## What needs to be done
Count how many lines of the data below contain the string "items"; the reply should be that number alone.

## Information
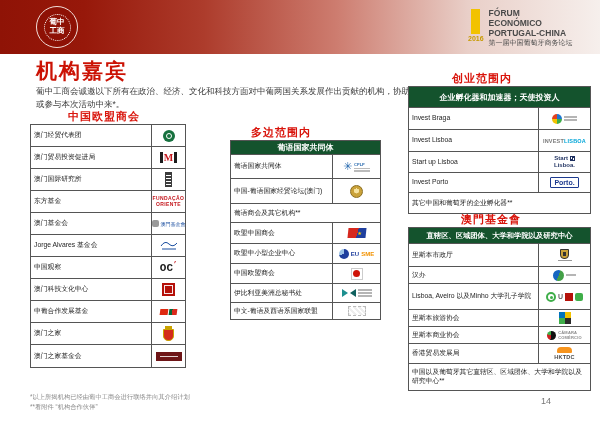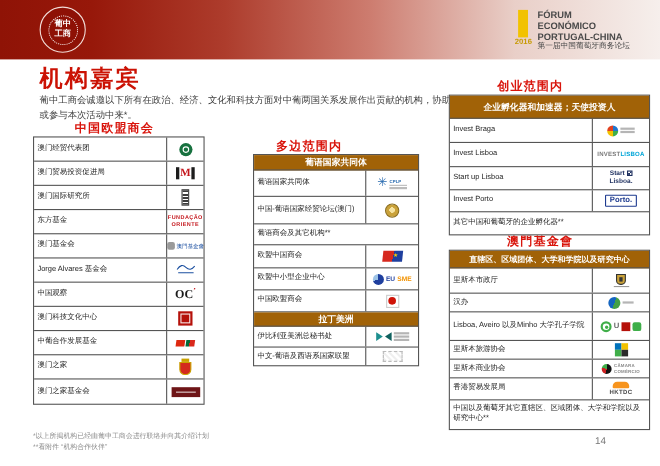--- a/index.html
+++ b/index.html
@@ -51,7 +51,7 @@
   .trow{display:flex;align-items:stretch;}
   .tlabel{flex:1;font-size:6.8px;color:#1e1e1e;padding:1px 3px;display:flex;align-items:center;line-height:1.25;}
   .tlogo{display:flex;align-items:center;justify-content:center;border-left:1px solid #555;}
-  .thead{background:#a16207;color:#fff;font-weight:bold;text-align:right;
+  .thead{background:#14532d;color:#fff;font-weight:bold;text-align:right;
     display:flex;align-items:center;justify-content:center;}
   .tspan{font-size:6.8px;color:#1e1e1e;padding:1px 3px;display:flex;align-items:center;line-height:1.3;}
   .tbl-left{left:30px;top:124px;width:156px;}

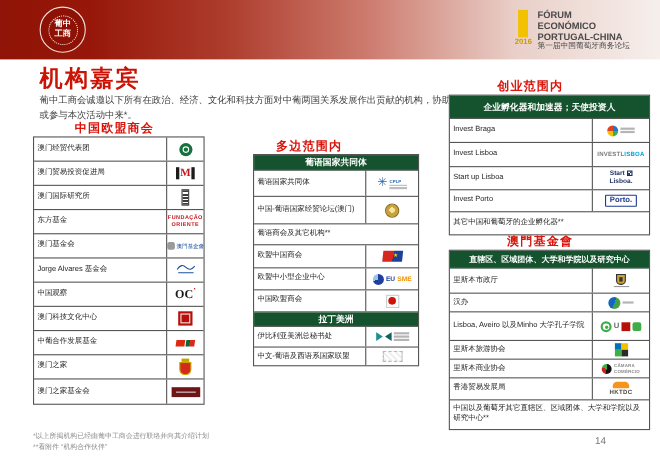--- a/index.html
+++ b/index.html
@@ -74,7 +74,7 @@
   .lg-oriente{font-size:5px;font-weight:bold;color:#c4161c;text-align:center;line-height:1.15;letter-spacing:.4px;}
   .lg-fundmac .mark{width:7px;height:7px;background:#9a9a9a;border-radius:2px;}
   .lg-fundmac .txt{font-size:5px;color:#1b4fa0;white-space:nowrap;}
-  .lg-oc{font-family:Liberation Serif, serif;font-weight:bold;font-size:11px;color:#1a1a1a;line-height:1;}
+  .lg-oc{font-family:Liberation Mono, monospace;font-weight:bold;font-size:11px;color:#1a1a1a;line-height:1;}
   .lg-oc .tick{color:#c4161c;font-size:7px;vertical-align:super;}
   .lg-cccm{width:13px;height:13px;background:#b5110a;position:relative;}
   .lg-cccm::after{content:"";position:absolute;inset:2px;border:1px solid rgba(255,255,255,.9);}

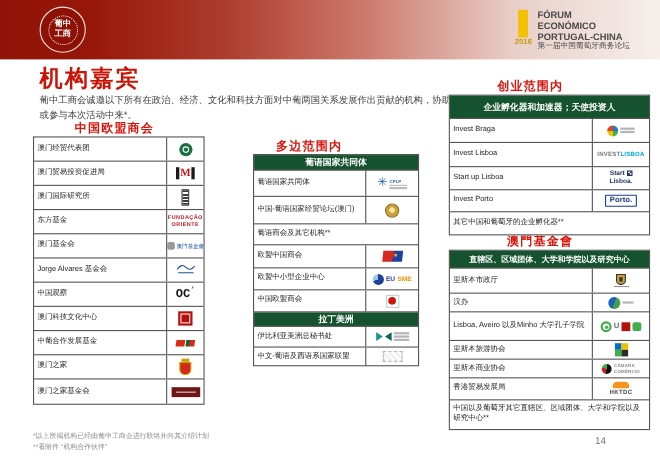--- a/index.html
+++ b/index.html
@@ -306,7 +306,6 @@
           </span>
         </div>
     </div>
-    <div class="thead" style="height:13px;font-size:8px">拉丁美洲</div>
     <div class="trow" style="height:19px">
       <div class="tlabel">伊比利亚美洲总秘书处</div>
       <div class="tlogo">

## Exercise output
5